Download Arkansas Durable Power of Attorney Form [PDF]

Read our step-by-step guide and draft an Arkansas durable power of attorney, or download our Arkansas durable power of attorney template.

Last update: 10 Oct 2023

Download Arkansas Durable Power of Attorney Form [PDF]

The Arkansas durable power of attorney is a document one person, called the principal, uses to authorize another person, called the attorney-in-fact or agent, to represent them before governmental, financial, legal, or other institutions and third parties.

The main feature of a durable power of attorney (DPOA) is that it remains valid and enforceable even if the principal becomes incapacitated.

The principal can use the power of attorney to authorize another person to represent their interests in any situation when they are unable to do so themselves. This can happen due to a physical or mental disability, dementia, Alzheimer’s disease, a lack of professional knowledge, or the fact that they are located far from the place where they must take certain actions.

Durable Power of Attorney Laws & Requirements in Arkansas

Laws & Requirements

  • Laws: Title 28, Subtitle 5, Chapter 68

  • Signing requirements: The principal must sign the Arkansas durable power of attorney before the notary public. No witnesses are required. (§ 28-68-105

  • Statutory form: The statutory form for the Arkansas durable power of attorney is provided in § 28-68-301 of the Arkansas Code.

  • “Durable” definition: “Durable,” with respect to a power of attorney, means not terminated by the principal’s incapacity. (§ 28-68-102)

How to Fill out a Durable Power of Attorney in Arkansas

#1. Designate an Agent

In the first paragraph, provide your name and mailing address. In the paragraph below, outline the details of the person you wish to authorize as your agent.

These details include their name, mailing address, and ID number. In some cases, you can also include the number of their professional license or other relevant details.

Here, you can also name the successor agent. That is the person who will represent you in case the primary agent becomes unavailable or incapable of representing you.

#2. Grant Authority

In this section, you should provide the list of authorities the agent will have when representing your interests.

Here, you will have the following options:

Scope of Authority

  • General authority. This will enable your agent to take all the necessary actions on your behalf and represent you before all third parties. You can limit their general authority by explicitly naming the authority they do not have.

  • Partial authority. With this option, you can delegate a specific scope of actions that the agent is allowed to take on your behalf.
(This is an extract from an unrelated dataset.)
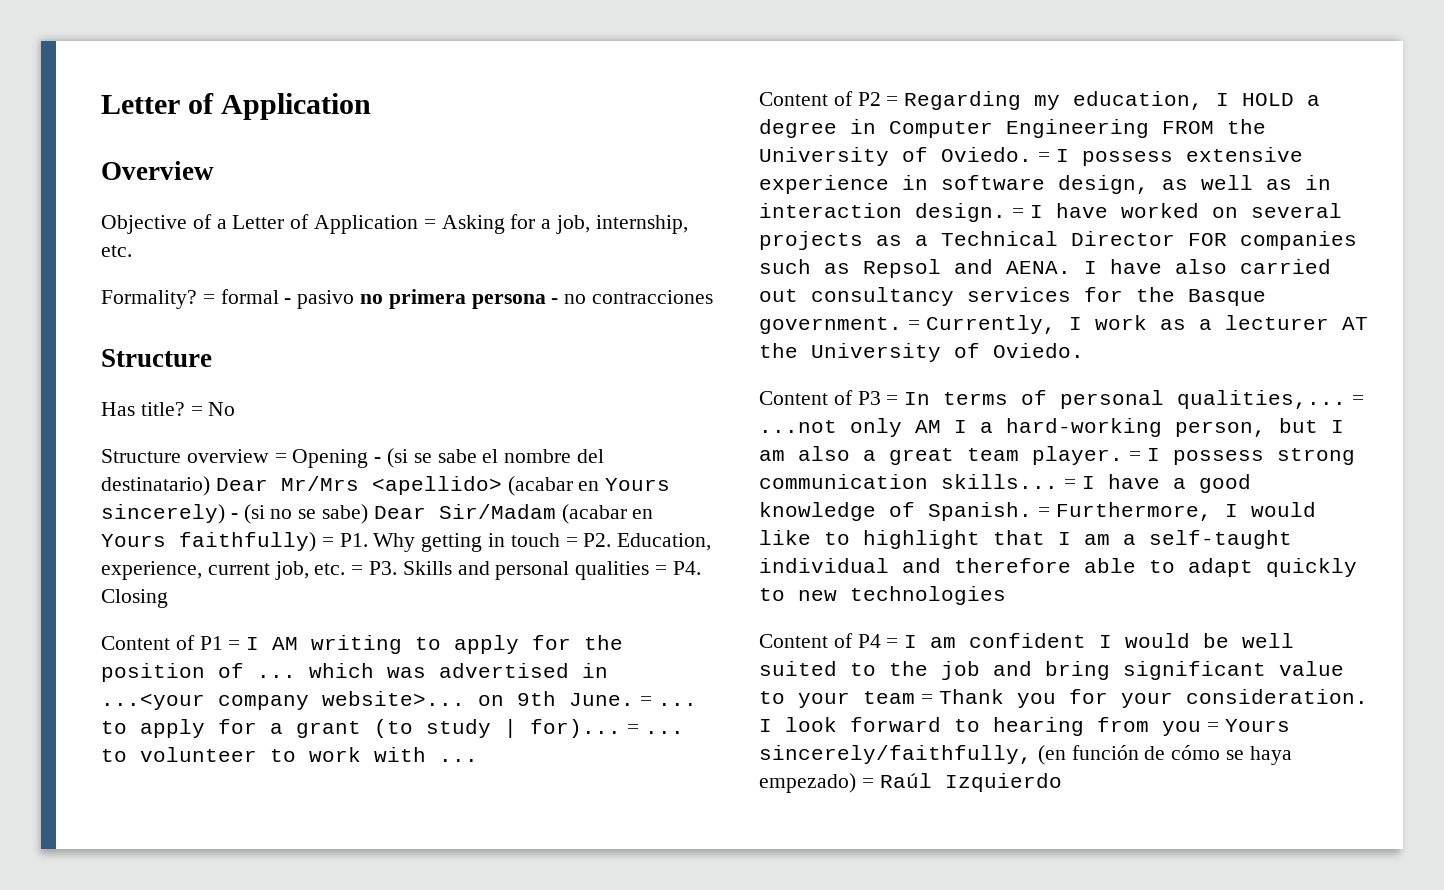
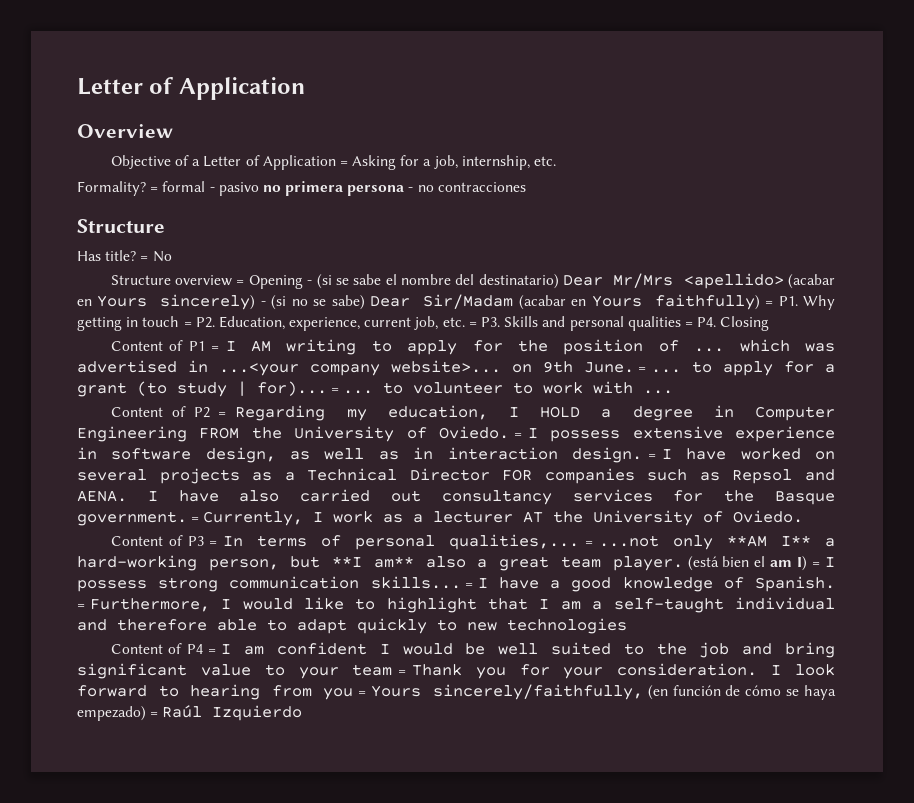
- = ...not only AM I a hard-working person, but I am also a great team player.
+ = ...not only **AM I** a hard-working person, but **I am** also a great team player.
- = I possess strong communication skills...
+ (está bien el am I) = I possess strong communication skills...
To do so, you should sign your initials in front of every authority you wish the agent to have in the durable power of attorney form.

  • Specific authority. This enables you to explicitly state the scope of authority you wish your agent to have. You can also write down the names of all the third parties the agent can represent you before.

#3. Ensure the Form is Durable

According to the Arkansas Code, the power of attorney is durable unless you explicitly state it is non-durable.

#4. Sign the Form

In Arkansas, the principal must sign the power of attorney before the notary public. However, the witnesses are not mandatory.

#5. Notarize the Form

The notary public must acknowledge the principal’s signature. Otherwise, the durable power of attorney will be considered invalid.

#6. Store Your Durable Power of Attorney Form

After finalizing the durable power of attorney, you must store the original copy in a safe place.

Additionally, you should give one copy to the agent and any third parties the agent is going to interact with on your behalf.

How to Revoke a Durable Power of Attorney in Arkansas

The Arkansas durable power of attorney can be revoked at any time. The revocation is provided by Arkansas Code § 28-68-110 as one of the grounds for the power of attorney termination.

All the principal has to do is issue the revocation letter and submit it to the Circuit Clerk’s Office, agent, and any third party with whom the power of attorney has been used.

In practice, people often revoke the power of attorney due to family conflicts, divorce, or when the agent is no longer willing or capable of representing the principal's interests.